For the record, and through a long series of upgrades, I am now using ToonBoom Animate Pro2 as my animation platform. And although I would love to have the Adobe CS5 Production Premium Suite with all the bells and whistles, I still use Premiere Elements ($119 US) to do my editing. The FREE but extraordinary Audacity works overtime to record, edit and clean all my audio tracks. I finally bought my first version of ToonBoom Storyboard ($199 US) to help me assemble my ideas. And I would not be anywhere if it were not for the free music tracks so lovingly composed and shared by Kevin MacLeod (incompetech.com).

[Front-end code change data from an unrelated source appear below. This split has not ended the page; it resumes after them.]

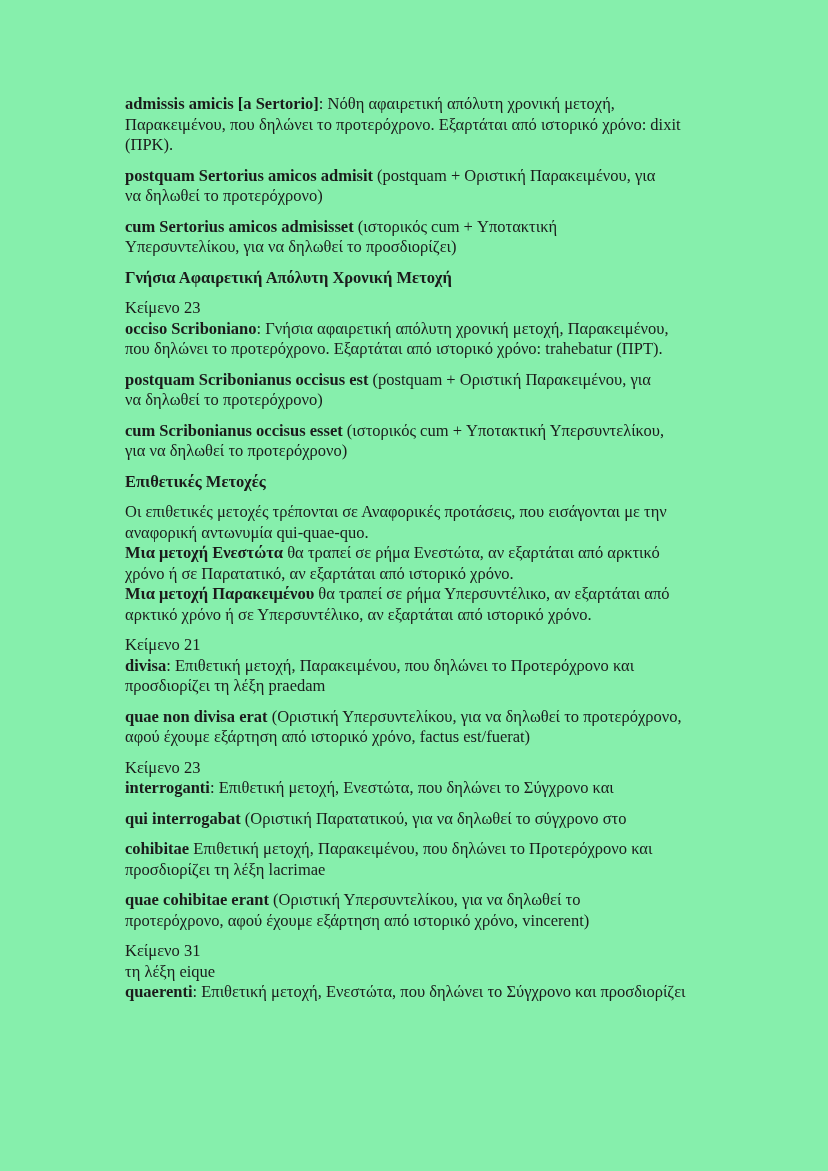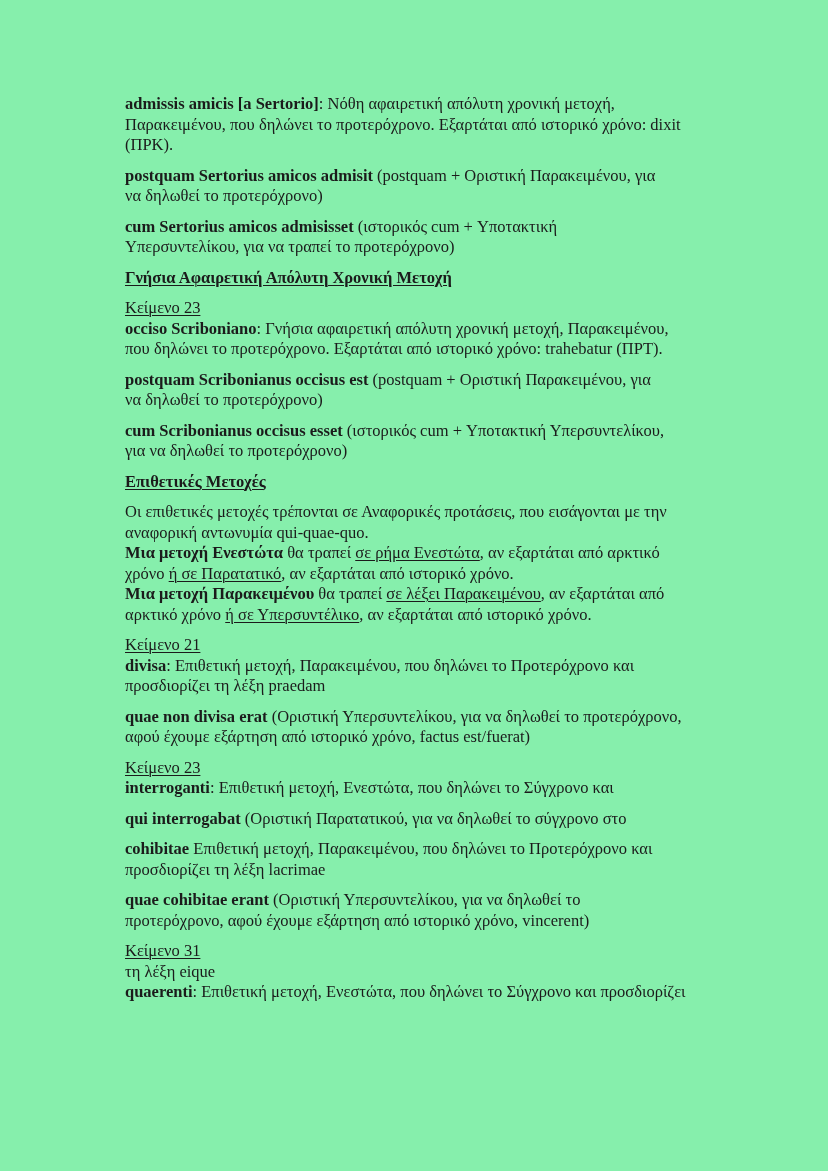--- a/index.html
+++ b/index.html
@@ -26,39 +26,39 @@
     margin: 0 0 10px 0;
     font-size: 16.5px;
     line-height: 20.5px;
     font-weight: 400;
   }
   .line {
     display: block;
     white-space: pre;
   }
   .b { font-weight: 700; }
-  .u { text-decoration: underline; text-underline-offset: 2px; text-decoration-thickness: 1px; }
+  .u { text-underline-offset: 2px; text-decoration-thickness: 1px; }
 </style>
 </head>
 <body>
 
 <div class="page">
   <div class="content" style="color: rgb(27, 27, 27);">
       <p class="block">
         <span class="line"><span class="b">admissis amicis [a Sertorio]</span><span>: Νόθη αφαιρετική απόλυτη χρονική μετοχή,</span></span>
         <span class="line"><span>Παρακειμένου, που δηλώνει το προτερόχρονο. Εξαρτάται από ιστορικό χρόνο: dixit</span></span>
         <span class="line"><span>(ΠΡΚ).</span></span>
       </p>
       <p class="block">
         <span class="line"><span class="b">postquam Sertorius amicos admisit</span><span> (postquam + Οριστική Παρακειμένου, για</span></span>
         <span class="line"><span>να δηλωθεί το προτερόχρονο)</span></span>
       </p>
       <p class="block">
         <span class="line"><span class="b">cum Sertorius amicos admisisset</span><span> (ιστορικός cum + Υποτακτική</span></span>
-        <span class="line"><span>Υπερσυντελίκου, για να τραπεί το προτερόχρονο)</span></span>
+        <span class="line"><span>Υπερσυντελίκου, για να δηλωθεί το προσδιορίζει)</span></span>
       </p>
       <p class="block">
         <span class="line"><span class="b u">Γνήσια Αφαιρετική Απόλυτη Χρονική Μετοχή</span></span>
       </p>
       <p class="block">
         <span class="line"><span class="u">Κείμενο 23</span></span>
         <span class="line"><span class="b">occiso Scriboniano</span><span>: Γνήσια αφαιρετική απόλυτη χρονική μετοχή, Παρακειμένου,</span></span>
         <span class="line"><span>που δηλώνει το προτερόχρονο. Εξαρτάται από ιστορικό χρόνο: trahebatur (ΠΡΤ).</span></span>
       </p>
       <p class="block">
@@ -70,21 +70,21 @@
         <span class="line"><span>για να δηλωθεί το προτερόχρονο)</span></span>
       </p>
       <p class="block">
         <span class="line"><span class="b u">Επιθετικές Μετοχές</span></span>
       </p>
       <p class="block">
         <span class="line"><span>Οι επιθετικές μετοχές τρέπονται σε Αναφορικές προτάσεις, που εισάγονται με την</span></span>
         <span class="line"><span>αναφορική αντωνυμία qui-quae-quo.</span></span>
         <span class="line"><span class="b">Μια μετοχή Ενεστώτα</span><span> θα τραπεί </span><span class="u">σε ρήμα Ενεστώτα</span><span>, αν εξαρτάται από αρκτικό</span></span>
         <span class="line"><span>χρόνο </span><span class="u">ή σε Παρατατικό</span><span>, αν εξαρτάται από ιστορικό χρόνο.</span></span>
-        <span class="line"><span class="b">Μια μετοχή Παρακειμένου</span><span> θα τραπεί </span><span class="u">σε λέξει Παρακειμένου</span><span>, αν εξαρτάται από</span></span>
+        <span class="line"><span class="b">Μια μετοχή Παρακειμένου</span><span> θα τραπεί </span><span class="u">σε ρήμα Υπερσυντέλικο</span><span>, αν εξαρτάται από</span></span>
         <span class="line"><span>αρκτικό χρόνο </span><span class="u">ή σε Υπερσυντέλικο</span><span>, αν εξαρτάται από ιστορικό χρόνο.</span></span>
       </p>
       <p class="block">
         <span class="line"><span class="u">Κείμενο 21</span></span>
         <span class="line"><span class="b">divisa</span><span>: Επιθετική μετοχή, Παρακειμένου, που δηλώνει το Προτερόχρονο και</span></span>
         <span class="line"><span>προσδιορίζει τη λέξη praedam</span></span>
       </p>
       <p class="block">
         <span class="line"><span class="b">quae non divisa erat</span><span> (Οριστική Υπερσυντελίκου, για να δηλωθεί το προτερόχρονο,</span></span>
         <span class="line"><span>αφού έχουμε εξάρτηση από ιστορικό χρόνο, factus est/fuerat)</span></span>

And the last element is time. Lots of time. I you are reading this and just starting out, you can get into playing with animation programs on a budget. There are even rudimentary or watermarked programs out there for free even ToonBoom. But be ready to give lots of time. Watch you favorite cartoon and stay for the credits. All the names that go past are positions you must fill with your own time. It is very rewarding when you get it done, but the speed of the progress, or lack of it, especially when you have a day job, was and is my biggest frustration. But if you really want to do it, you can. I did, and I still know almost nothing.